Il tavolo in scena viene capovolto in verticale e diventa una porta da prendere a pugni: la porta chiusa di una stanza d’albergo qualunque dove la madre si recava per ricevere gli uomini. Nel battere dei colpi, rimbomba forte l’immagine di un orfano inconsolabile. Il ritorno alla madre lo porta a Perry Smith: l’uomo più importante della sua vita è un assassino dall’infanzia negata come la sua, senza il quale non avrebbe mai scritto A sangue freddo e dato dignità all’incontro con Perry bambino né a farne una storia capostipite di un nuovo tipo di giornalismo letterario.  WhatsApp Image 2019 03 19 at 00.04.02Capote, è stato forse il più grande esempio di autore divenuto protagonista, divo e vittima, dello star system americano. Può permettersi di parlare, con la stessa dissacrante arguzia e la sua vocetta effeminata da cavoletto di Bruxelles o di finocchio, di Hickock e Smith che ti entrano in casa nel cuore della notte, di Hollywood e della società letteraria newyorkese, di Jackie Kennedy e Marilyn Monroe, di Ernest Hemingway e Tennessee Williams, senza mai risparmiare se stesso. Attraverso il dispositivo scenico e scenografico della festa (The Party, 1966), smaschera la frizzante società newyorkese. A un certo punto il palco diventa una pioggia di coriandoli e lustrini, ma anche un luogo a metà tra una galleria d’arte e un obitorio dove si espongono fotografie di cadaveri in giganteschi primi piani come fossero volti da copertine di riviste: del presidente John F. Kennedy, di suo fratello, di Marilyn Monroe, dello stesso giovane Truman Capote ai tempi del suo primo romanzo.

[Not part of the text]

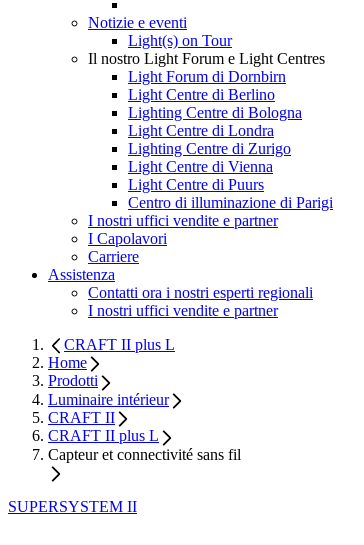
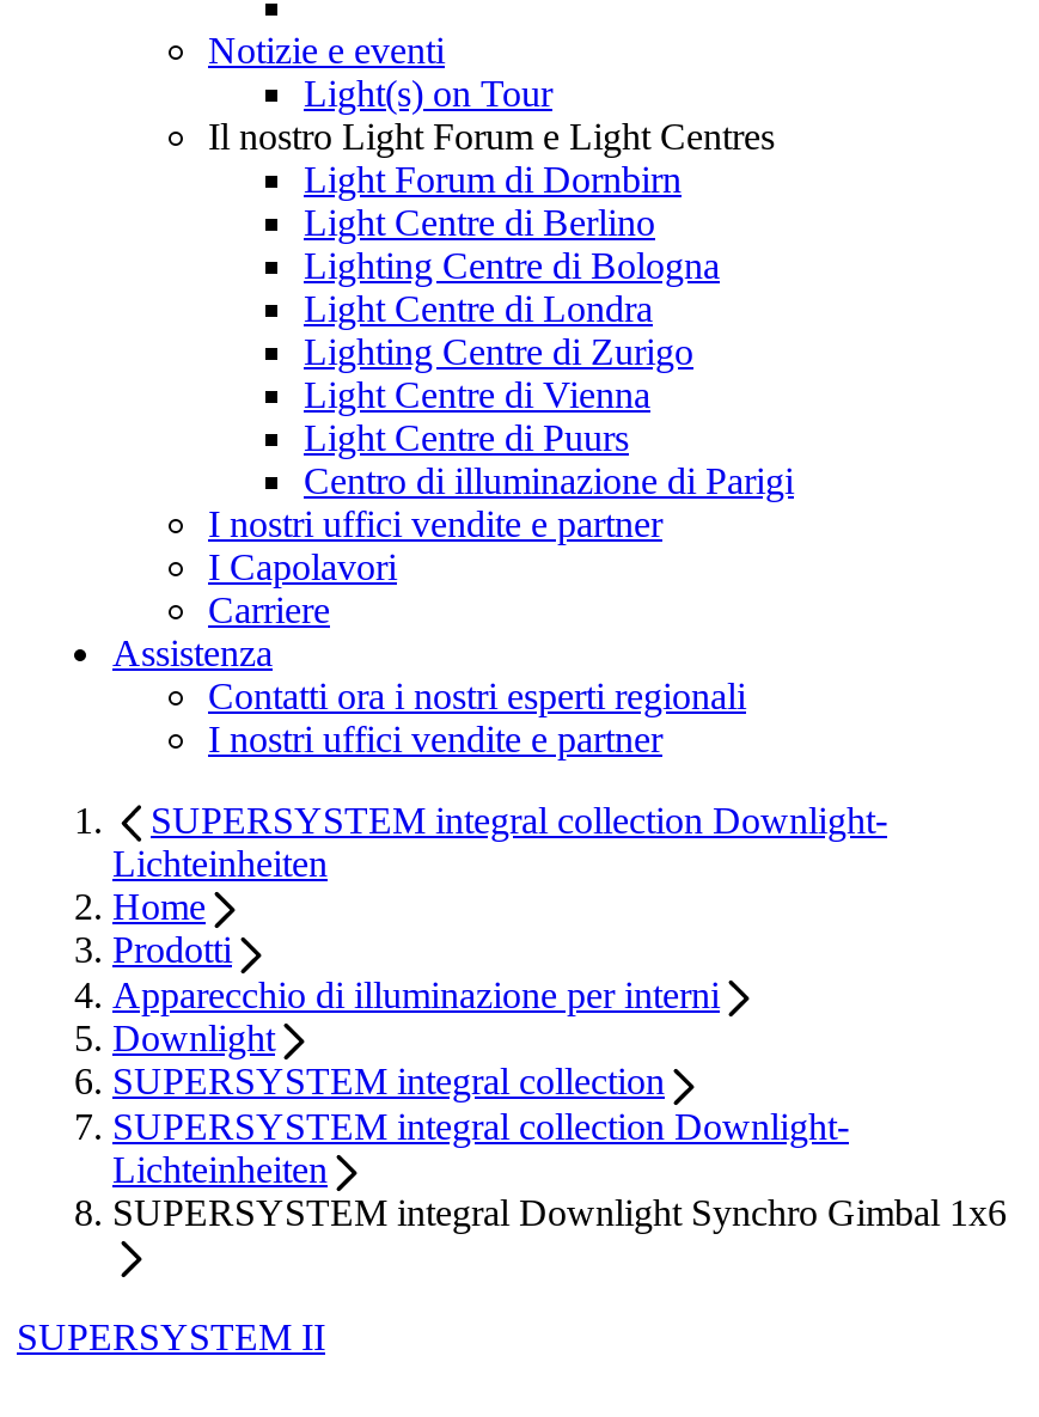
[64,336,175,353] CRAFT II plus L -> [112,799,887,884] SUPERSYSTEM integral collection Downlight- | Lichteinheiten
[48,391,241,463] Luminaire intérieur | CRAFT II | CRAFT II plus L | Capteur et connectivité sans fil -> [112,974,1007,1233] Apparecchio di illuminazione per interni | Downlight | SUPERSYSTEM integral collection | SUPERSYSTEM integral collection Downlight- | Lichteinheiten | SUPERSYSTEM integral Downlight Synchro Gimbal 1x6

L’umanità si è evoluta per amore delle armi da fuoco: Colt, Winchester, bazooka, bombe, napalm, pistole fumanti o pistole letterarie come quelle dichiarate dall’attore-autore a proposito del suo ultimo Preghiere esaudite (Answered Prayers: The Unfinished Novel, 1986) pubblicato postumo e incompiuto: «Il libro è diviso in quattro parti e, in effetti, ha proprio la struttura di una pistola. C’è l’impugnatura, il grilletto, la canna e, alla fine, il proiettile». Come a dire che questo amore porta con sé sempre una miscela esplosiva di erotizzazione, aggressività e morte. Si sa che un amore può morire, ma quando viene sferrato il primo colpo che colpisce l’innamorato, egli precipita nella paura del più totale abbandono dell’altro. Torna ad essere il battito di un cuore palpitante come quello del vecchio di Il cuore rivelatore di Edgar Allan Poe (The Tell-Tale Heart, 1843), come quello in solitaria di Truman che dorme e a cui nessuno più risponde, se non la voce degli spari, temuti e sognati.